Segment Start: Records to process

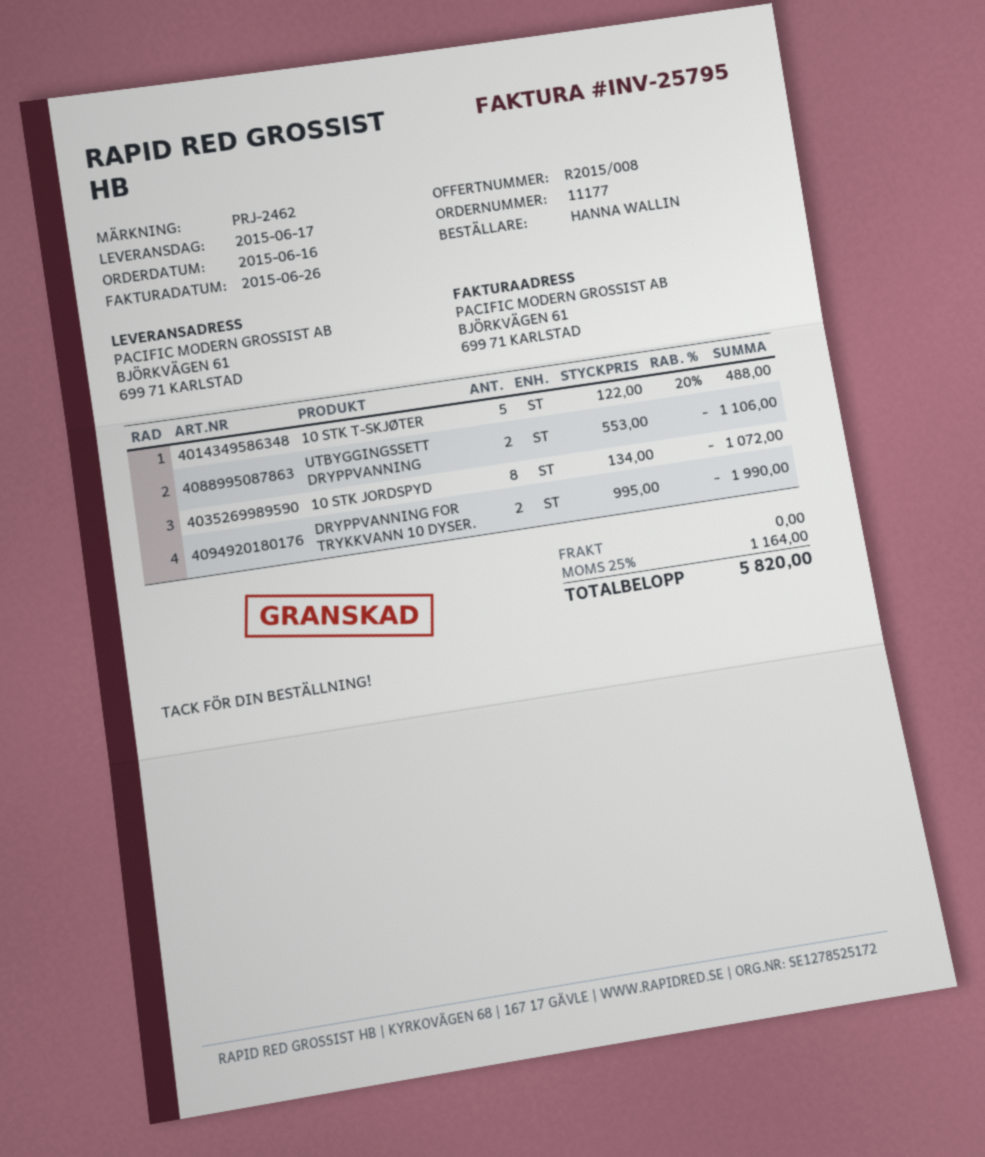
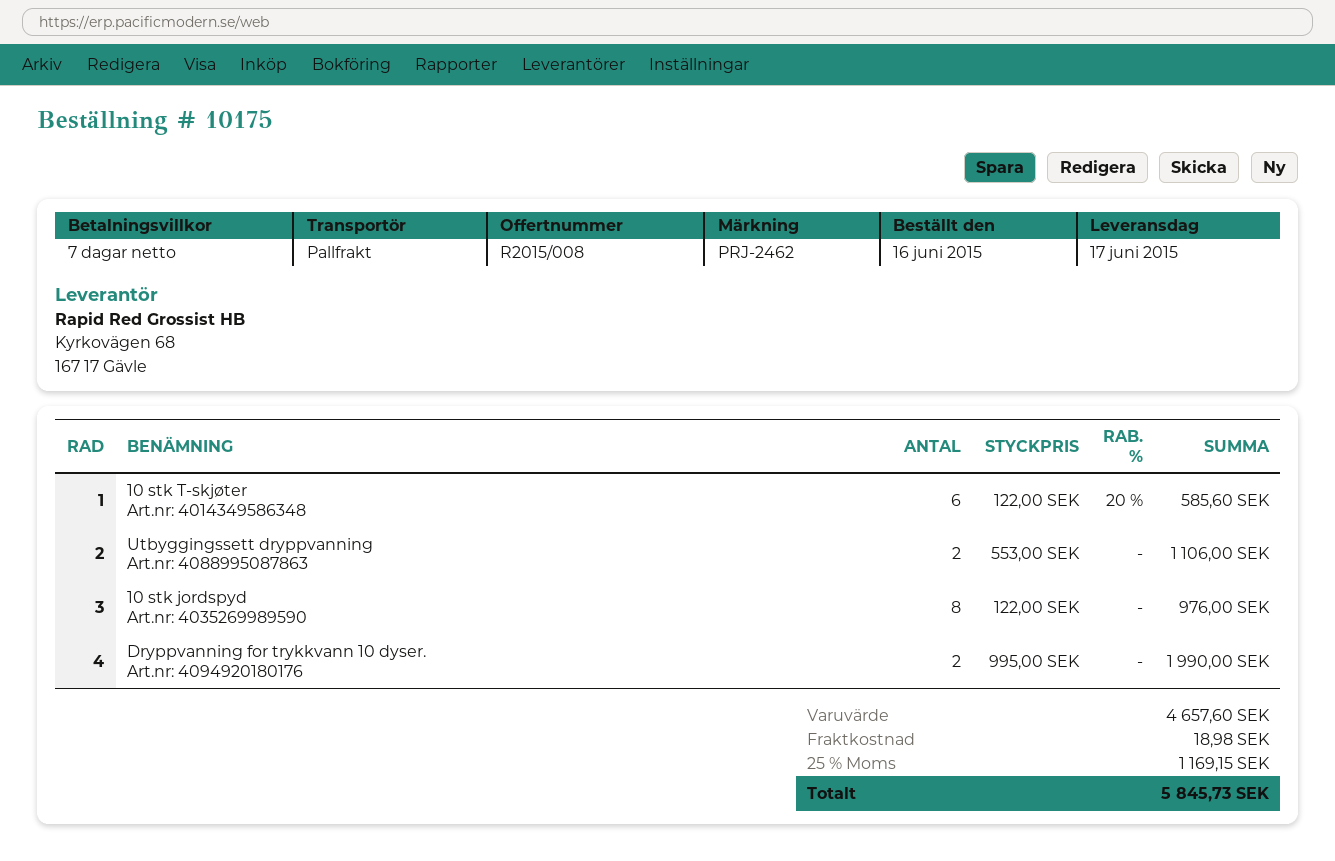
order number: 11177 -> 10175
10 STK T-SKJØTER: 5 x 122.00 - 20% = 488.00 -> 6 x 122.00 - 20% = 585.60
10 STK JORDSPYD: 8 x 134.00 = 1072.00 -> 8 x 122.00 = 976.00
shipping: 0.00 -> 18.98
tax: 25% = 1164.00 -> 25% = 1169.15
total: 5820.00 -> 5845.73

Segment End: Records to process

» Instructions for the task
Repeat only the tail of the entries, exactly: the line containing "10 STK T-SKJØTER: 5" and every line after it, to the end.

» Final answer
10 STK T-SKJØTER: 5 x 122.00 - 20% = 488.00 -> 6 x 122.00 - 20% = 585.60
10 STK JORDSPYD: 8 x 134.00 = 1072.00 -> 8 x 122.00 = 976.00
shipping: 0.00 -> 18.98
tax: 25% = 1164.00 -> 25% = 1169.15
total: 5820.00 -> 5845.73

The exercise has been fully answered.